Epidemiologic consistency of polymerase chain reaction (PCR) based methods for the study of Acinotobacter baumannii infections

Acinetobacter baumannii is one of the most frequent causative agents of nosocomial infections outbreaks. Consequently, a rapid and specific typing method that can identify epidemic strains is important in preventing their dissemination. To evaluate PCR (polymerase chain reaction)-based methods as epidemiological markers, epidemiologic concordance (EC) and the discriminatory power (D) of two of those

Methods: 1) arbitrary primed-PCR (AP-PCR), and 2) repetitive extragenic palindrome sequence-based PCR (REP-PCR), were analyzed. The results were compared with that of ribotyping using EcoRI, BglII and ClaI as restriction enzymes. These methods were applied to 69 A. baumannii isolates that included: 15 epidemiological unrelated isolates, 31 recovered from two outbreaks, and 23 obtained from endemic infections. Considering the unrelated isolates, D of ribotyping, AP-PCR and REP-PCR were 0.915, 0.904 and 0.847, respectively.
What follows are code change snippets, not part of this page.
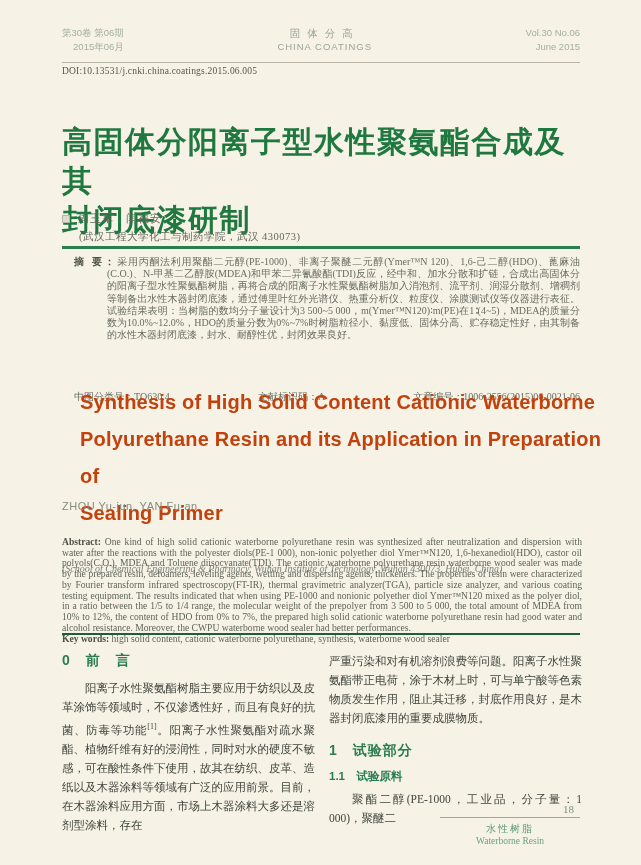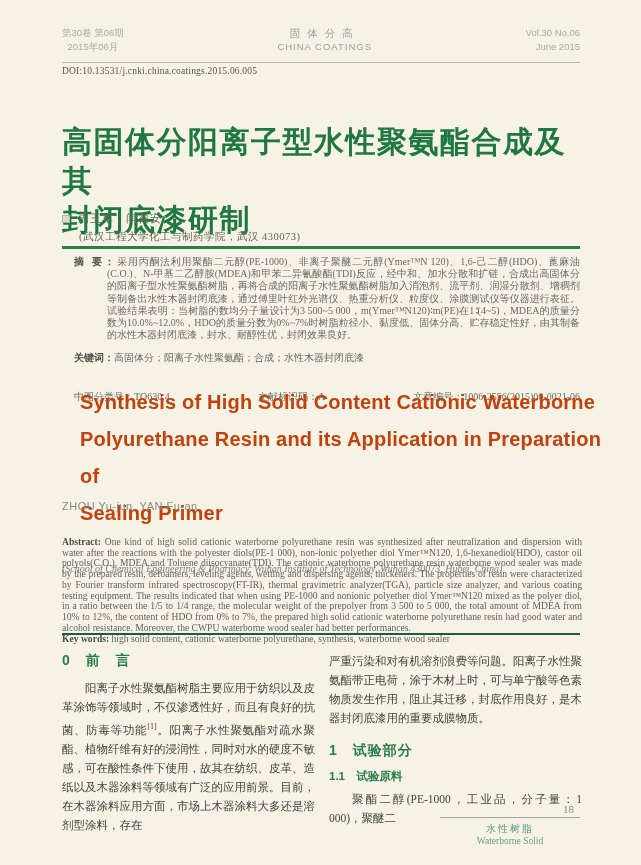--- a/index.html
+++ b/index.html
@@ -19,7 +19,7 @@
     font-family:"Liberation Sans","DejaVu Sans",sans-serif;
     font-size:9.5px; line-height:14px; color:#a3afa2;
   }
-  .jh-left { text-align:center; }
+  .jh-left { text-align:right; }
   .jh-center { text-align:center; color:#99a49b; letter-spacing:1px; }
   .jh-center .cn { letter-spacing:7px; font-size:10.5px; }
   .jh-right { text-align:right; }

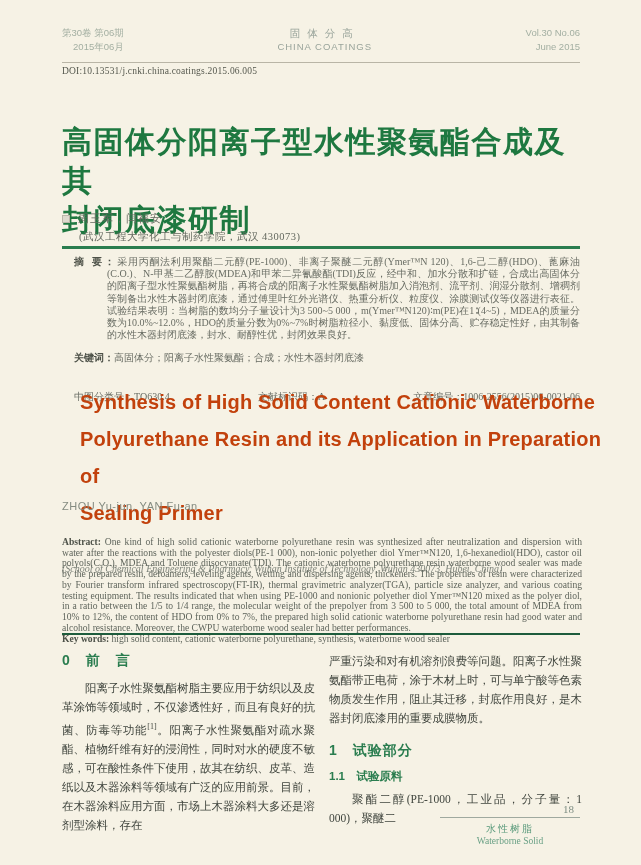--- a/index.html
+++ b/index.html
@@ -176,7 +176,6 @@
 
   <div class="abstract-cn"><span class="lbl">摘 要：</span><span>采用丙酮法利用聚酯二元醇(PE-1000)、非离子聚醚二元醇(Ymer™N 120)、1,6-己二醇(HDO)、蓖麻油(C.O.)、N-甲基二乙醇胺(MDEA)和甲苯二异氰酸酯(TDI)反应，经中和、加水分散和扩链，合成出高固体分的阳离子型水性聚氨酯树脂，再将合成的阳离子水性聚氨酯树脂加入消泡剂、流平剂、润湿分散剂、增稠剂等制备出水性木器封闭底漆，通过傅里叶红外光谱仪、热重分析仪、粒度仪、涂膜测试仪等仪器进行表征。试验结果表明：当树脂的数均分子量设计为3 500~5 000，m(Ymer™N120)∶m(PE)在1∶(4~5)，MDEA的质量分数为10.0%~12.0%，HDO的质量分数为0%~7%时树脂粒径小、黏度低、固体分高、贮存稳定性好，由其制备的水性木器封闭底漆，封水、耐醇性优，封闭效果良好。</span></div>
 
-  <div class="keywords-cn"><span class="lbl">关键词：</span><span>高固体分；阳离子水性聚氨酯；合成；水性木器封闭底漆</span></div>
 
   <div class="class-row">
     <span>中图分类号：TQ630.4</span>

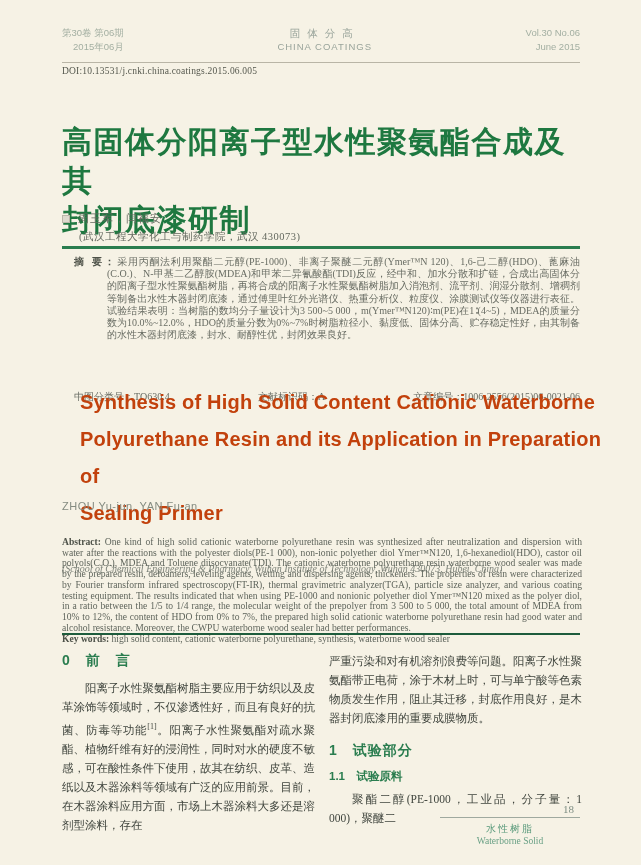--- a/index.html
+++ b/index.html
@@ -213,7 +213,7 @@
     <div class="page-num">18</div>
     <div class="footer-rule"></div>
     <div class="footer-label-cn">水性树脂</div>
-    <div class="footer-label-en">Waterborne Solid</div>
+    <div class="footer-label-en">Waterborne Resin</div>
   </div>
 
 </div>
The three methods showed the same EC with respect to the two analyzed outbreaks (100% and 83%, respectively), and the epidemic strains were uniformi differentiated from the co-transferred ones. Ribotyping classified the 23 isolates recovered from endemic infections in 4 different strains, while AP-PCR and REP-PCR identified 3 of them. Although, the 3 methods identified the most frequent disseminated strain. The mayor advantages of REP-PCR versus AP-PCR were reproducibility, and easier optimization. These advantages, in addition to the similar EC of the 3 methods, confirm REP-PCR as an appropriate marker to be used when rapid information about epidemiological A. baumannii infection analysis is required.